Writer, poet and creative facilitator Sarah Acton has just completed her three-month writers residency at Weymouth Library. Although her time there has come to an end, her project ‘Weymouth-on-Sea’ will live on. Here’s Sarah to tell you more:
At the start of my residency at Weymouth Library, I hoped to engage Weymouth Library visitors in the space I called Writer’s Corner. It was an invitation for the curious, and for those who wandered off the path from door to bookshelves, and anyone who had time to stop a while.
Today, Writer’s Corner has since taken on a life of its own. It’s a creative, cosy, colourful space that is clearly ‘other’ than the main library environment. Whilst my residency has now finished, the space remains a lookout post, crows nest and captain’s cabin from where you can sit and watch the library-world go by, read, daydream, or write a few lines….it is well used and enjoyed by staff and visitors alike.
Writer’s Corner at Weymouth Library
Some visitors explore the curated sea-bookshelves, some use the free writing materials. Some peer into and admire the beautiful cabinet display provided especially for the project by Weymouth Museum. It contains a nostalgic selection of local souvenir china, and a model lifeboat to commemorate the Weymouth Lifeboat’s 150th Anniversary this year.
The space has grown and been shaped by collaboration, community and generosity.

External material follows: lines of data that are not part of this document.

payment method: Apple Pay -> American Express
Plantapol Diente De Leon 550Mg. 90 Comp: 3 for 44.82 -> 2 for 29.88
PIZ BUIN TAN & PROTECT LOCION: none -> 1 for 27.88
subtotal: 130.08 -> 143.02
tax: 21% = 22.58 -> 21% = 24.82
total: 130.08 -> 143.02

There are nautical charts on the walls. They’re all cut up in an abstract collage, so if you follow one chart it doesn’t quite connect to the next geographical area, but the overall effect is of flowing patterns recognisable as blue sea and green land intervals. As I said in my last interview, this is very much like the creative writing process. You don’t have to have everything in perfect order for it to make sense, to enable someone to feel connected. It’s often more interesting to cut things into pieces to create a new map to journey the world with, by accident or otherwise. During the residency I’ve been cutting up images and words and repositioning them to see what happens.

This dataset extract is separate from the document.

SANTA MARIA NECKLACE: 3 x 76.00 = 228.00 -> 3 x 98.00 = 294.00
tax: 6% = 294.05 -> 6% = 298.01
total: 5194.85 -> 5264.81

Pasted on top of the charts are poems that local writers and poets have offered for display, a showcase of the creative energy that is already so much a part of everyday life in the library. Next to the poems are the postcards. From these I’ve extracted parts of phrases and floated them across a large chart of Weymouth Bay – a collage of voices and thoughts and memories that show a snapshot of how those who have participated in the project live and feel and wonder about life by the seaside. The words spiral in the vague shape of an ammonite or fishing net. Many visitors came to see the chart during the exhibition, which will be framed and displayed in the renovated library together with my series of riddles written on Weymouth themes.

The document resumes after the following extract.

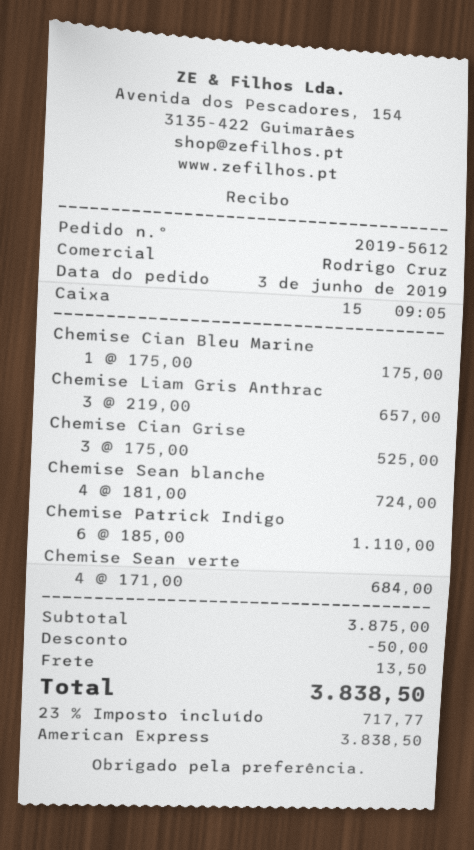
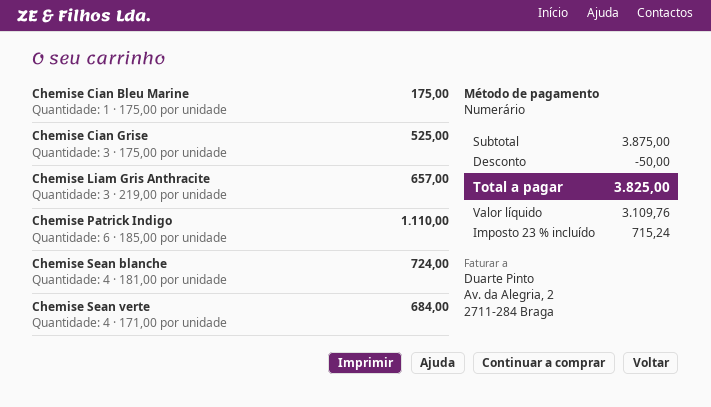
payment method: American Express -> cash
shipping: 13.50 -> none
tax: 23% = 717.77 -> 23% = 715.24
total: 3838.50 -> 3825.00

Original poetry for Weymouth Library
Here is one from the leaflet of eight original poetry riddles written for the project:
~ ~ ~ ~ ~ ~ ~ ~ ~ ~ ~ ~ ~ ~
After months of longing we arrive
with suitcases full of how
to smooth away stresses and frowns.
ready for treats; carried on shoulders
of donkey-sway with ice-cream sundaes,
waving goodbye to alarms and workdays
in a chorus of Punch and Judy on the pier.
This is the place to do it, we applaud,
daydreaming retirement out of season
in a seaside resort. Who are we?
~ ~ ~ ~ ~ ~ ~ ~ ~ ~ ~ ~ ~ ~ ~ ~ ~
Themes of belonging, change, love and death underlie so many of our thoughts and feelings about a place. They shape the soundtrack to key images in our memory. I thought I was asking visitors at Weymouth Library to write me postcards about how they felt about being by the seaside (past or present), but looking at the seventy-or-so written in various hands on the wall, and my collage of these voices, I can hear an older story of the sea and the sky and our own attempt to find out how we fit neatly between the two, though the sands are always shifting. My legacy to the library is a collage of words and lives pasted briefly together to create a new collective perspective from the library’s-eye-view…
Sarah’s writing residency has now finished but if you visit Weymouth Library, you can still pick up one of Sarah’s free Starting Writing leaflet and a free Weymouth-on-Sea riddles leaflet (with answers). Sarah’s exhibition is on display in Weymouth Library’s Writer’s Corner until mid-April.
This residency is part our ‘Libraries as Cultural Hubs’ programme, in partnership with Dorset Libraries and funded by the Arts Council England National Lottery. It is dedicated to developing the vibrant arts culture in Libraries across the county.